Other times, especially in the album’s early run, she’s able to do more without as many flourishes. “Lovesick” has a gentle thump and groove, and even if it runs a little long, “Mind Games” gets mileage out of the “ethereal alt-R&B ballad with the fuzzy, whispery synths and sparse drums” trope. The mid-section between “This Is Not About Us” and “Judas” is your make or break: either you’re fine with the acoustic-based and overly raw “Mother Earth” and 3 other accompanying midtempo-ish electro-tracks, or you’re checking out. This stretch, while not as powerful as the opening salvo, is a testament to Banks’ consistency: she’s able to crack out pop songs going 8 or 9 tracks deep without falling off because of how broad The Altar is musically and thematically. There are only minor bumps in the middle, like “Weaker Girl” being a little limp, or the over-sangin’ on “Mother Earth.” But, like most rank and file albums, The Altar runs out of momentum before it runs out of songs; the trio of songs after “Judas” and before towering closer “27 Hours” is just redundant and uninteresting. But still, it’s great enough that it’s worth a listen by anyone who goes for alt, electronic, pop, R&B, and any combination thereof.

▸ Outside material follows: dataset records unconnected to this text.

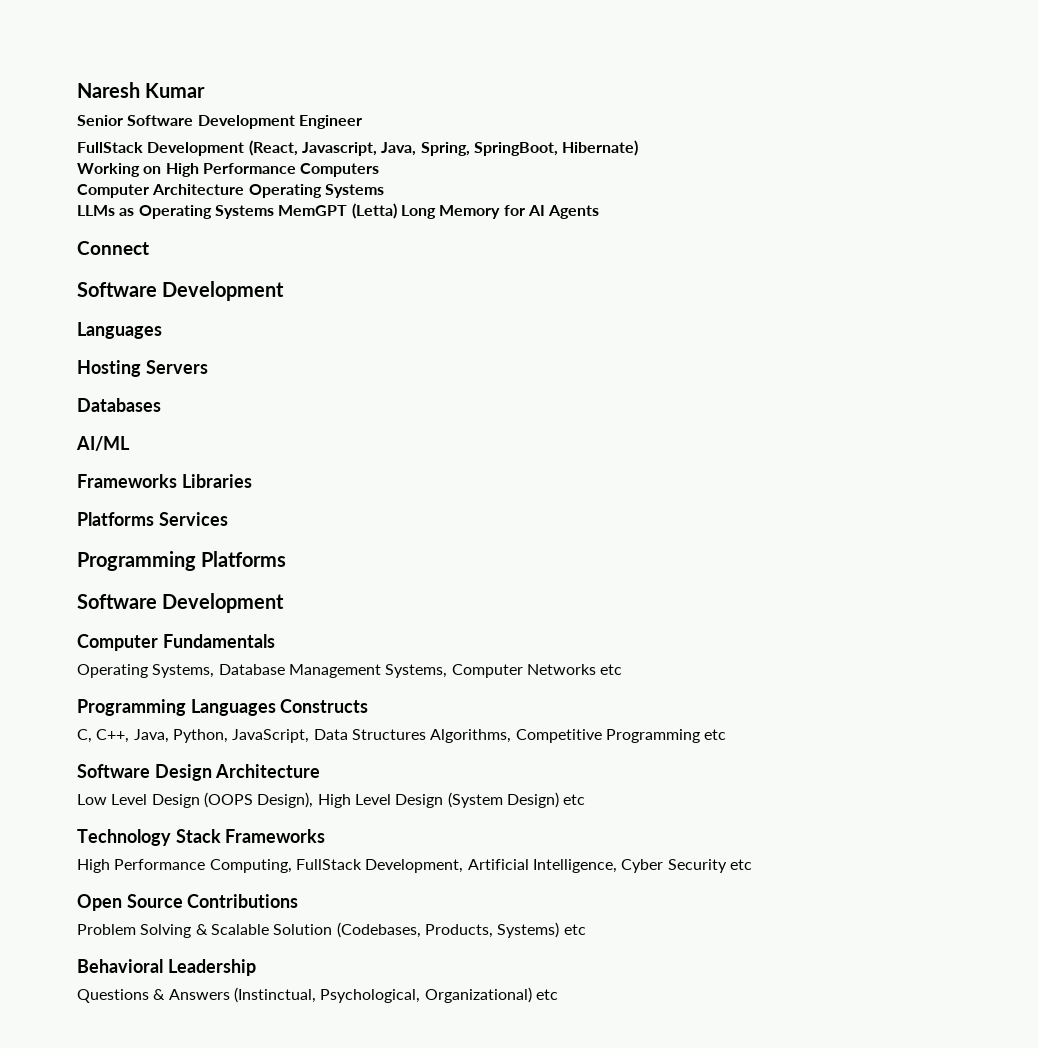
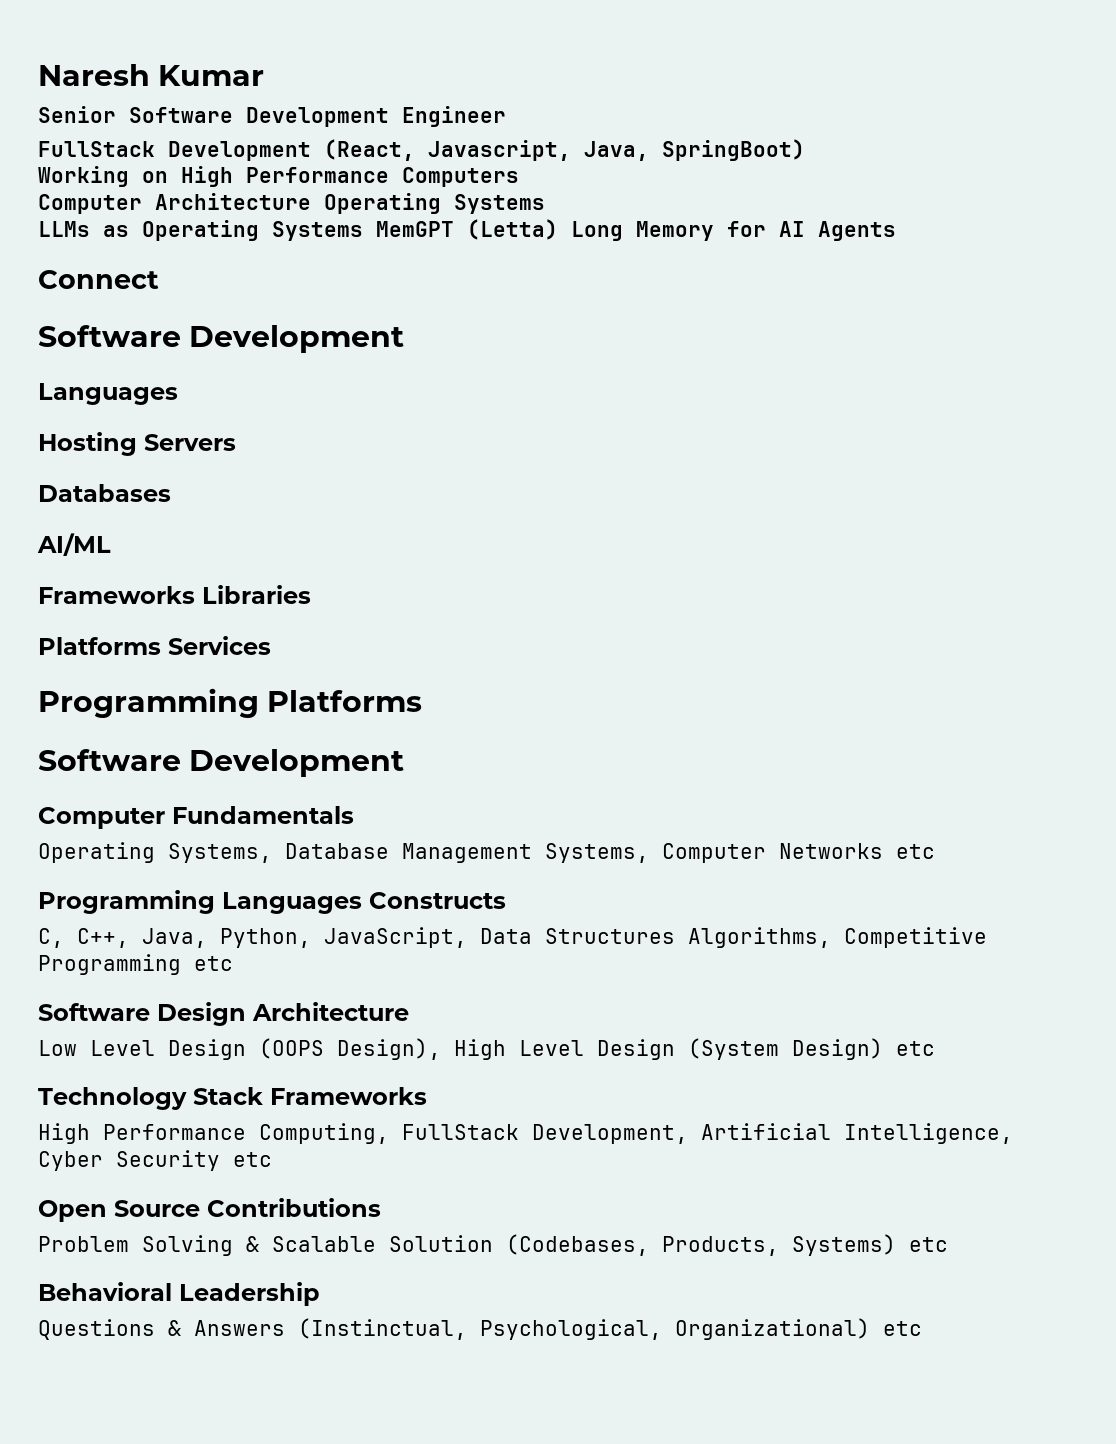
- FullStack Development (React, Javascript, Java, Spring, SpringBoot, Hibernate)
+ FullStack Development (React, Javascript, Java, SpringBoot)

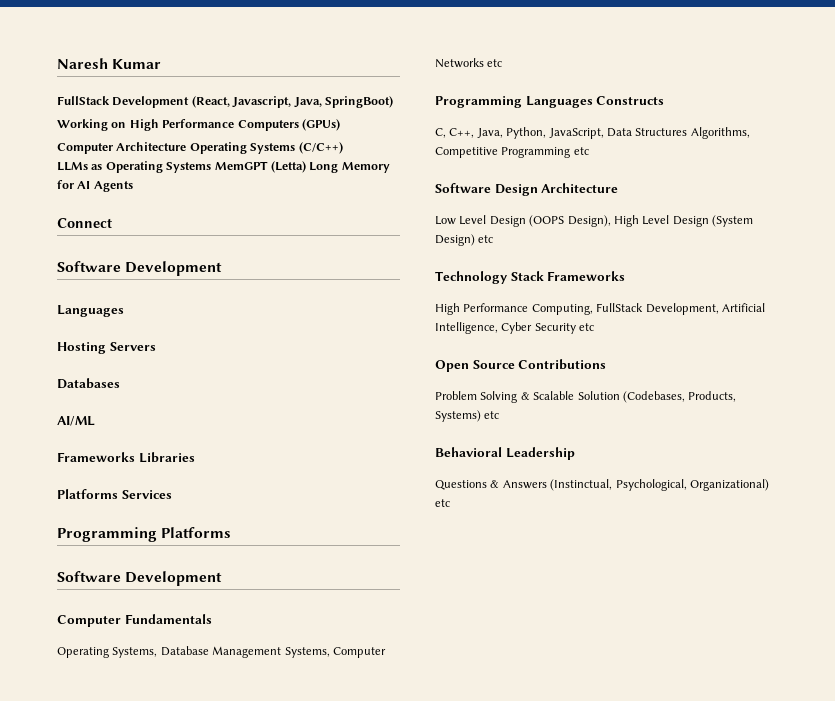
- Senior Software Development Engineer
- Working on High Performance Computers
+ Working on High Performance Computers (GPUs)
- Computer Architecture Operating Systems
+ Computer Architecture Operating Systems (C/C++)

So why wasn’t it a bigger thing?
Banks has the misfortune of trying to hack it during music’s most niche-ified era. The pop charts are more or less a split between inconsequential one-offs, and whichever 7 megastar pop celebrities are active at a given moment, and the music press coalesces around the obscure, the Important, and the artistes. As a result, music’s middle class of genre artists and capable if not mind-blowing acts that would normally be a steady presence have kinda disappeared outside their own fandoms. Did you know that–to name a few–folks like The Head and the Heart, Usher, Fantasia, The Pretty Reckless, Grouplove, Two Door Cinema Club, and Ingrid Michaelson all put out albums this year? Those acts all have serious followings and are making mainstream music, but there’s little room for them and their music in the conversation. And I’m not saying any of those are unheralded masterpieces, but does everything have to be? Why can’t an adult alternative album be just that? Or why can’t we relish a former American Idol winner singing like she was born to? On The Altar Banks doesn’t challenge our societal more or push a sound forward. She just makes good music.